# I bought a used Starrett depth guage!



## graham-xrf (Mar 8, 2021)

"Pre-loved" is what they call it!
This one is a 0.001" type, with rods that (should) cover 0-3" range, except one of them had a little adventure.
That said, it works, and seems to measure dead accurately!
This kind, new, is £220.59 on Amazon (*$308.80*). I picked it up for *$14.00 + $7.00 postage*.




I gave it a wipe, and cleaned off the beginnings of corrosion.

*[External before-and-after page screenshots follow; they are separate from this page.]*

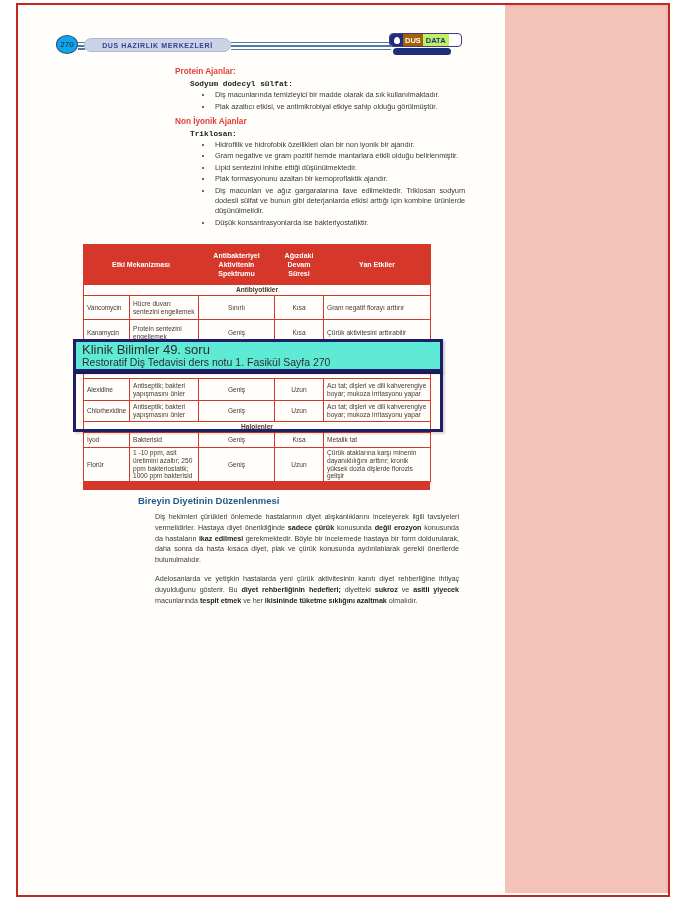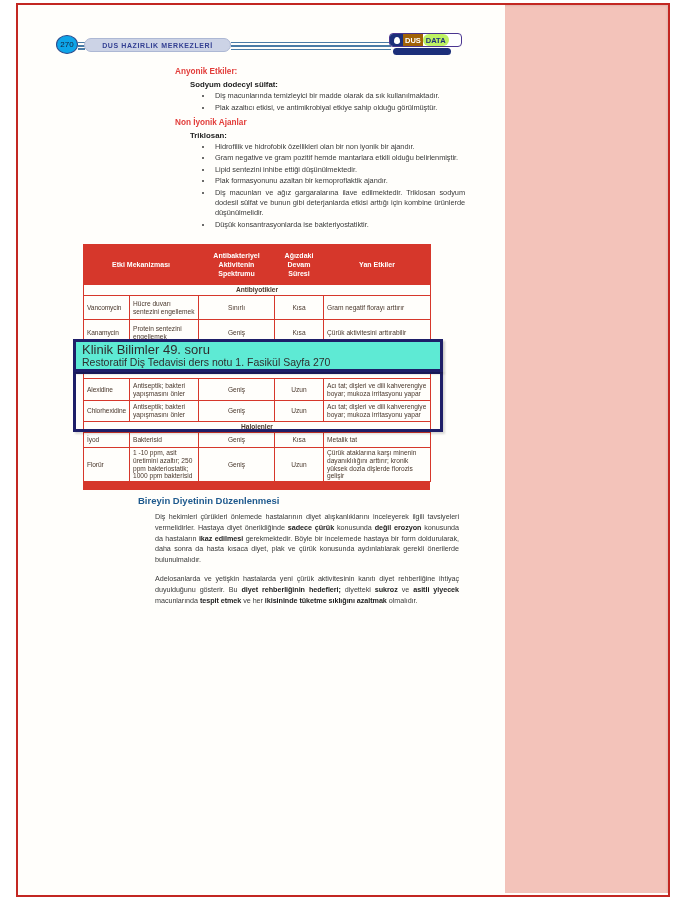--- a/index.html
+++ b/index.html
@@ -46,7 +46,7 @@
   .logo-tooth-box { width:13px; background:#1c2f7a; display:flex; align-items:center; justify-content:center; }
   .tooth { width:6px; height:7px; background:#fff; border-radius:50% 50% 45% 45% / 65% 65% 35% 35%; }
   .logo-dus { background:#a16207; color:#fff; font-size:7.5px; font-weight:bold; padding:0 2px; display:flex; align-items:center; }
-  .logo-data { background:#bef264; color:#1c2f7a; font-size:7.5px; font-weight:bold; padding:0 3px; display:flex; align-items:center;border-radius:6px; }
+  .logo-data { background:#bef264; color:#1c2f7a; font-size:7.5px; font-weight:bold; padding:0 3px; display:flex; align-items:center; }
   .logo-banner { margin:1px 0 0 4px; width:58px; height:7px; background:#1c2f7a; border-radius:4px; }
 
   

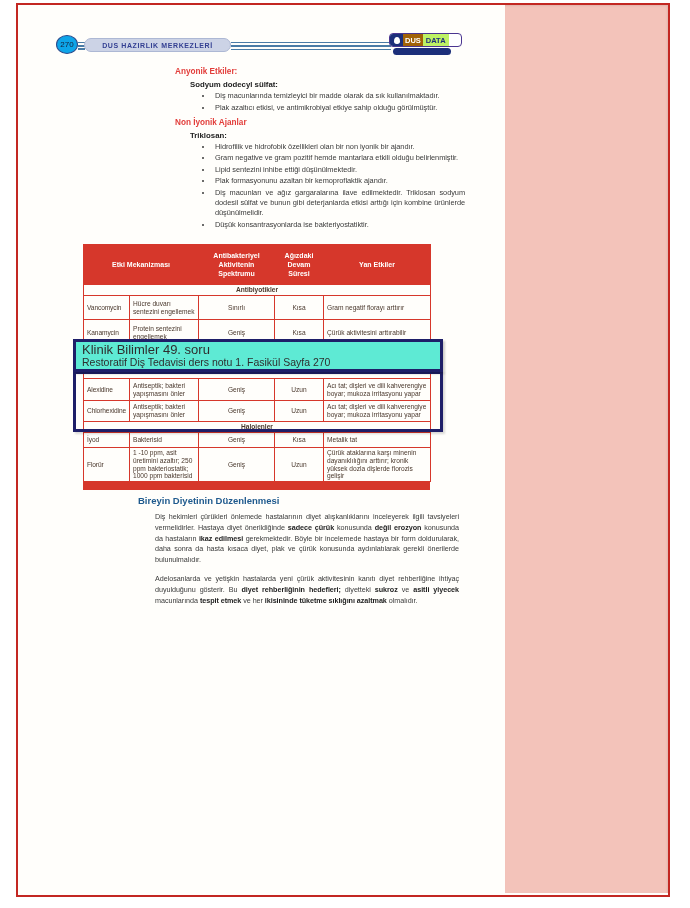--- a/index.html
+++ b/index.html
@@ -131,7 +131,7 @@
   </div>
 
   <div class="content">
-    <div class="red-heading">Anyonik Etkiler:</div>
+    <div class="red-heading">Protein Ajanlar:</div>
     <div class="sub-heading">Sodyum dodecyl sülfat:</div>
     <ul class="bullets">
       <li>Diş macunlarında temizleyici bir madde olarak da sık kullanılmaktadır.</li>

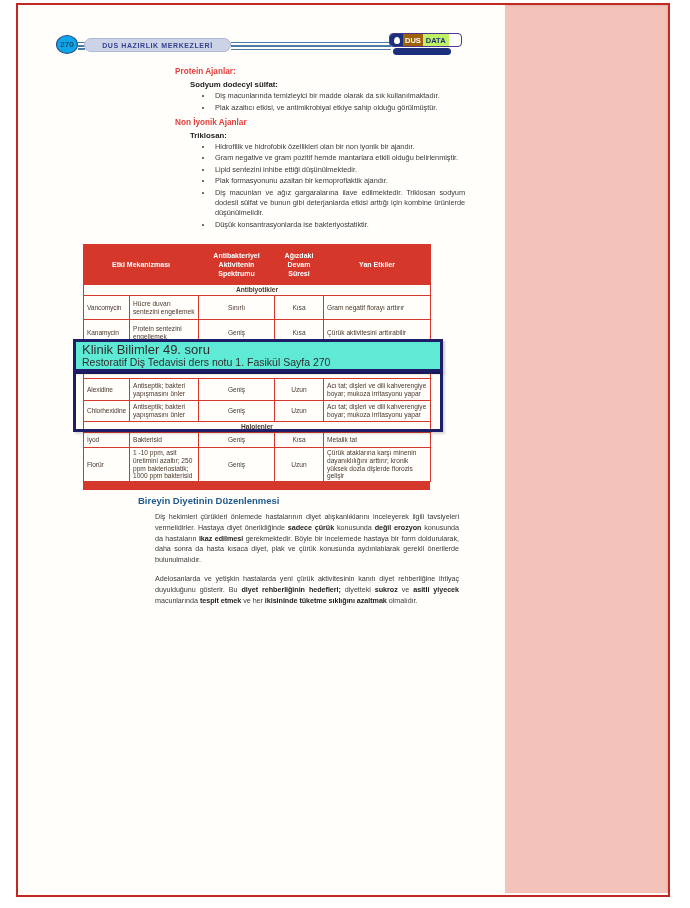--- a/index.html
+++ b/index.html
@@ -53,7 +53,7 @@
   .content { position:absolute; left:157px; top:62px; width:290px; color:#3a3a3a; }
   .red-heading { color:#e23d3a; font-weight:bold; font-size:8.2px; margin:0 0 4px 0; }
   .red-heading.second { margin-top:5px; }
-  .sub-heading { font-weight:bold; font-size:7.8px; color:#222; margin:0 0 2px 15px; }
+  .sub-heading { font-weight:bold; font-size:7.8px; color:#222; margin:0 0 2px 15px;font-family:Liberation Mono, monospace; }
   ul.bullets { margin:0 0 5px 0; padding-left:38px; }
   ul.bullets li {
     font-size:7.4px; line-height:10px; margin-bottom:1.6px;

The rod intended for range 1" to 2" has been "shortened" to become a 0" to 1", and has been given a point.
The little knurled ring between the span body and the graduations tube rotates freely, and passes little "click" every revolution, so one direction only, but does not seem to do anything (a "lock" maybe)?




The shortened 1/8" rod with the point is less than beautiful work, being somewhat off-centre, but it has at least been set to the right length.

I would be pleased if anyone can tell me how the clicky ring is supposed to work, and how the graduations barrel comes off, if at all. It seems to be just stuck on tight. Also, what oil goes in these things? Right now, it's some 3-in-1 light oil as for sewing machines etc.

As is, the gauge is totally useful. I can work up a new 1/8" rod for 1" to 2" if I need it.


----------



## Doug Gray (Mar 8, 2021)

Nice Score Graham

The knurled ring is definitely supposed to be a lock.


----------



## graham-xrf (Mar 8, 2021)

Joe065 said:


> Nice Score Graham
> 
> The knurled ring is definitely supposed to be a lock.


Thanks for the confirmation Joe.
That ring is held by the graduations barrel, which I don't know how is put on. Was it pressed on?
Without removing it, I cannot investigate the lock, and I did not want to apply enough force to risk it.
That's OK - it can work as it is!


----------